Per default, the voxblox node will not publish the built ESDF and mesh shown above,, for which you can do it manually

rosservice call /voxblox_node/publish_pointclouds
rosservice call /voxblox_node/generate_mesh

Finally, when the scanning is done, you can save the map:

rosservice call /voxblox_node/save_map "file_path: '<abs_path_to_save>/tsdf.vxblx'"

Alternatively, you can also use auto_scan:=false and manually control the camera in the simulator to follow whatever path you prefer.

Create a SfM model for localization

For this part, you need to be able to use our COLMAP scripts. See the instructions there for necessary setups.

First, start the simulation environment

./IsaacSimProject.sh -WINDOWED

We then use the code from unrealcv_bridge to render images and code in colmap_utils to build the SfM model. Please read the related documentations for details. We summarize the necessary steps below.

First, record a camera trajectory to render images from. Run the pose recorder:

rosrun unrealcv_bridge record_pose_ue.py --out_dir ./ --Hz 10 --timeout 30

You can download the trajectory that we used here. Then in the folder with the pose file

rosrun unrealcv_bridge render_from_poses.py ./warehouse_ue_xyzpyr_ue.txt --unreal_ini <unrealcv_ini> --save_dir ./warehouse_r2_a20

where <unrealcv_ini> points to the configuration file of your simulator (to get the correct camera intrinsics) and warehouse_ue_xyzpyr_ue.txt is the recorded/downloaded pose file.

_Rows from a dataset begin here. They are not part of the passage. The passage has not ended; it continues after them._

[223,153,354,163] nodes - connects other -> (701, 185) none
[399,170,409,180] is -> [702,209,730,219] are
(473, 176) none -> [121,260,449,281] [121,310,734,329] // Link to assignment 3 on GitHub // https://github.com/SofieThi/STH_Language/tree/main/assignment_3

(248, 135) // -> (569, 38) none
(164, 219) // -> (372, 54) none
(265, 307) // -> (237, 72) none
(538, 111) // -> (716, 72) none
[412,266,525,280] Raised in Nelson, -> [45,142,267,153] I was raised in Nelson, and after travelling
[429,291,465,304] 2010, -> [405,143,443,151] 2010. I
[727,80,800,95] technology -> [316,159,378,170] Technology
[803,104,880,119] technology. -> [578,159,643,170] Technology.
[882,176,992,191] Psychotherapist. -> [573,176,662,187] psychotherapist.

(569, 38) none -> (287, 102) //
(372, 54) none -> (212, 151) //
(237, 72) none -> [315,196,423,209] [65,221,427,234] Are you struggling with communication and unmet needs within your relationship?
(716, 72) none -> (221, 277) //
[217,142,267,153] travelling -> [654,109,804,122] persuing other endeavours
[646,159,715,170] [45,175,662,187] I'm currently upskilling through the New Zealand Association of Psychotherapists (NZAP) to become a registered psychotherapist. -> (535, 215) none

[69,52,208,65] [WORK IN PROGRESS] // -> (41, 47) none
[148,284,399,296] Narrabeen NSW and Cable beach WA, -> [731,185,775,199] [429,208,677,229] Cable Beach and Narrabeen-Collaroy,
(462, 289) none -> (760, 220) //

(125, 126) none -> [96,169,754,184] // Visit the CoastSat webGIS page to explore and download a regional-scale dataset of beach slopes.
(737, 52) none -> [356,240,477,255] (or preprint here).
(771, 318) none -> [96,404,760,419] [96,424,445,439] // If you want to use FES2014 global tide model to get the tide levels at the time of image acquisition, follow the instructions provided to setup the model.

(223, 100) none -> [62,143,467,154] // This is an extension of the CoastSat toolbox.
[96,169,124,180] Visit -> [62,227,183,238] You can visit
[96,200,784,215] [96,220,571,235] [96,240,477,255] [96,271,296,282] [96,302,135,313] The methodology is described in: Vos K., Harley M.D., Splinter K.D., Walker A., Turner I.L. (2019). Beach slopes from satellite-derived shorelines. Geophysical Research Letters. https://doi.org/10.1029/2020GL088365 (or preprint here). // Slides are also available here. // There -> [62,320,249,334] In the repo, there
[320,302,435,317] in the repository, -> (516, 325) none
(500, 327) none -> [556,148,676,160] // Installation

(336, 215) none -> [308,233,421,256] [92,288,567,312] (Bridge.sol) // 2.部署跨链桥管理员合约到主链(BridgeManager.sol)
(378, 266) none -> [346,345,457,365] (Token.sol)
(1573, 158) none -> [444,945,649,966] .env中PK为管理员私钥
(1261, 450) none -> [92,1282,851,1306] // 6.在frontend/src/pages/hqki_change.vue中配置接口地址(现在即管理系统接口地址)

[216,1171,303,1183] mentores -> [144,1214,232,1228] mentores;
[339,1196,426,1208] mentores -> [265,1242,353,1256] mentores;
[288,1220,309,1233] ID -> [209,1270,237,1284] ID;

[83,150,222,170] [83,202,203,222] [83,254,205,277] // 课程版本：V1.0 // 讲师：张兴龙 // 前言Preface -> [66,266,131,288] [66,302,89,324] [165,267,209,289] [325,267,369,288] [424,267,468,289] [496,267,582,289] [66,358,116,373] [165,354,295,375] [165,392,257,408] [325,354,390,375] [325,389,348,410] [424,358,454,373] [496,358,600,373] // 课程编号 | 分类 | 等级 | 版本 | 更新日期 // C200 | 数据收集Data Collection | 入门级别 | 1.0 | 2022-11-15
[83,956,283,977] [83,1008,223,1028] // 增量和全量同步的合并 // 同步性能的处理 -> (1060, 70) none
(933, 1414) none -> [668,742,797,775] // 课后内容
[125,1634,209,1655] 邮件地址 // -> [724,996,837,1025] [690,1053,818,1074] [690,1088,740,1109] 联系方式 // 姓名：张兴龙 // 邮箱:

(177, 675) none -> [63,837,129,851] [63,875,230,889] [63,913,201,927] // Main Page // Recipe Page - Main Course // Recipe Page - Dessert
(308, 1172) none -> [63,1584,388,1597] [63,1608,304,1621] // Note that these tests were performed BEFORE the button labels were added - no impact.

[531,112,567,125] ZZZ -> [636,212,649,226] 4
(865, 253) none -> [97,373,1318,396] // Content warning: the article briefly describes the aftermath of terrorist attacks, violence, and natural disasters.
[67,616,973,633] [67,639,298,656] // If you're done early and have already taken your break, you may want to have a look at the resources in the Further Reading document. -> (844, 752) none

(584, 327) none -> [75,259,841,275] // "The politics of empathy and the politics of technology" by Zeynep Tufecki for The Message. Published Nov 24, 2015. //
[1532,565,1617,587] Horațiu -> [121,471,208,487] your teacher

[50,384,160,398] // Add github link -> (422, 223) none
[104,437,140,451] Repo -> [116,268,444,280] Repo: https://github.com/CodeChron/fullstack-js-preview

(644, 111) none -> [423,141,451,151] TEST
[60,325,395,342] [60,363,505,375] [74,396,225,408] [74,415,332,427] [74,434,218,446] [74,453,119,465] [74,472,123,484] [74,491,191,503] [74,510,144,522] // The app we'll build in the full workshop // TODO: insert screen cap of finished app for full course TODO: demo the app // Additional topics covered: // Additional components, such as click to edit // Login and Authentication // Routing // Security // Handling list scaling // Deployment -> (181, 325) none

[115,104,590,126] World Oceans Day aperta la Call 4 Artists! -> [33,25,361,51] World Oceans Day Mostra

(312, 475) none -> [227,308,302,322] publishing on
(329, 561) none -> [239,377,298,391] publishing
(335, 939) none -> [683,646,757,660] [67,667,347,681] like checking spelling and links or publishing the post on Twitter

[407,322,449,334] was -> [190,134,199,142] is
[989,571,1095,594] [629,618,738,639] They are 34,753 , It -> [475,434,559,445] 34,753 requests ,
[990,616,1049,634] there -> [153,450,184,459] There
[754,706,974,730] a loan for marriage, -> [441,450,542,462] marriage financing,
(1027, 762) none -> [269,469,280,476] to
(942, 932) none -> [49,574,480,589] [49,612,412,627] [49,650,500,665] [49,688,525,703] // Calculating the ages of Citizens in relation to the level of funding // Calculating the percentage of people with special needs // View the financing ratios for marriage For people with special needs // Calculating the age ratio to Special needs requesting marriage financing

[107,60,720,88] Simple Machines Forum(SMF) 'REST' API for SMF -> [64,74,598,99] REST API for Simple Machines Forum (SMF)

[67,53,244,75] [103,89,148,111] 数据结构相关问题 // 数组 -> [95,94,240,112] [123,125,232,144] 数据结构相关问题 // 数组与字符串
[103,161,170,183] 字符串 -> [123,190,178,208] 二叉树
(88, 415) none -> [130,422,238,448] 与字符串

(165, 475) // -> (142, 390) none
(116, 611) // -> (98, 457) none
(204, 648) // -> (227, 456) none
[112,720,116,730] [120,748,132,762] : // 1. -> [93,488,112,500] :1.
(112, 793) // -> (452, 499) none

At this point, you should have a folder structure like

warehouse_r2_a20
├── images
├── img_name_to_colmap_Tcw.txt
├── img_nm_to_colmap_cam.txt
└── ue_xyzpyr.txt

Finally, run COLMAP reconstruction in warehouse_r2_a20:

python3 <colmap_utils_dir>/reconstruct_from_known_poses.py ./ --img_to_colmap_cam_list ./img_nm_to_colmap_cam.txt --img_to_colmap_pose_list ./img_name_to_colmap_Tcw.txt  --overwrite_db --tri_filter_max_reproj 2.0 --tri_filter_min_angle 20.0

and this will give the SfM model used in our experiment. You can also change --tri_filter_max_reproj to 1.0 and --tri_filter_min_angle to 30.0 to only keep more accurate landmarks.

Create a DepthMap to help visibility check

First, change the simulator configuration file to something like (to keep it consistent with the hardcoded intrinsics in exp/exp_build_depth_map.cpp:

[UnrealCV.Core]
Port=9000
Width=640
Height=640     
FOV=90.000000
EnableInput=True 
EnableRightEye=False

❗ Remember to change it back after finishing building the depth map, since we can only use the configuration file to change the camera intrinsics.

Then create a folder build_depth_map under act_map/trace, and run:

rosrun act_map exp_build_depth_map  --config_fn dm_warehouse_test.txt  --step_deg 2

This will sample the depth from the environment according to the file act_map/cfg/dm_warehouse_test.txt and save it under act_map/trace/build_depth_map. After building the map, you can visualize it following the instructions here.

Note that the default setting will take some time to build the depth map. You can increase the vox_size or reduce x/y/z ranges for a shorter scanning time.